このほか、赤い三角のアイコンを見かけることがあるかもしれません。これは、このWebサイトに証明書はあるけれども、信頼できる認証機関によって確認されていないか、または無効な状態です。サーバーとの接続は暗号化されていますが、そのドメインが本当にそのWebサイトに表示されている会社のものなのかは保証されません。通常、こういった証明書はテスト目的で使われるものですから、これは気をつけるべきです。
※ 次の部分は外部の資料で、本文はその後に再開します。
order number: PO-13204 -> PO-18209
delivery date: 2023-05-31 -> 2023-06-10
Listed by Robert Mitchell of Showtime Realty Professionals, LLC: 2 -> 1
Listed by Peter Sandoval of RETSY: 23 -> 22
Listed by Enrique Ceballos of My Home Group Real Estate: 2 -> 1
このほか、証明書の期限が切れて更新が間に合っていない場合も、「保護されていない」ものと見なされます。どちらの場合も、警告として受け止め、そういったサイトの利用は避けた方がよいでしょう。個人情報は入力しないようにしましょう。

騙されないようにするには

まとめると、証明書と緑色の錠アイコンが意味するところは、利用者とサイトの間のデータ送信が暗号化されるということと、信頼されている認証機関が証明書を発行したということだけです。HTTPS接続のサイトが悪質なサイトではないことを示すわけではありません。
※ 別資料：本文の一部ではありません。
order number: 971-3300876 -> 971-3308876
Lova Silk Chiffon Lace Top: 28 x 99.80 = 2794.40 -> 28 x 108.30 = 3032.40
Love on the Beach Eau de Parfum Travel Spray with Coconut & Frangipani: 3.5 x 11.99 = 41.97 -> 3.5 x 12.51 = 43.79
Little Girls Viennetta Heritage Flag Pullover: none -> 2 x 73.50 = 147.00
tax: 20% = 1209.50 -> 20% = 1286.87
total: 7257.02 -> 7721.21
したがって、一見安全そうに見えるサイトでも、注意を怠らないようにしましょう。

  • 信頼性を確信できないサイトでは、ログインIDやパスワード、銀行取引の認証情報、その他の個人情報を決して入力しないでください。入力する場合は、常にドメイン名を確認しましょう。偽サイトの名称は、本物とたった1文字しか違わない場合があります。また、リンクをクリックするときは、正しいURLを指すリンクか確かめてからクリックしましょう。
  • 特定のサイトが何を提供しているのか、疑わしい点はないか、本当に登録する必要があるのかなどについて、常に十分に検討してください。
  • お使いのデバイスをしっかり保護しましょう。カスペルスキー インターネット セキュリティカスペルスキー セキュリティのWindows対応プログラム)は、URLをフィッシングサイトの膨大なデータベースと照合し、フィッシング詐欺を検知します。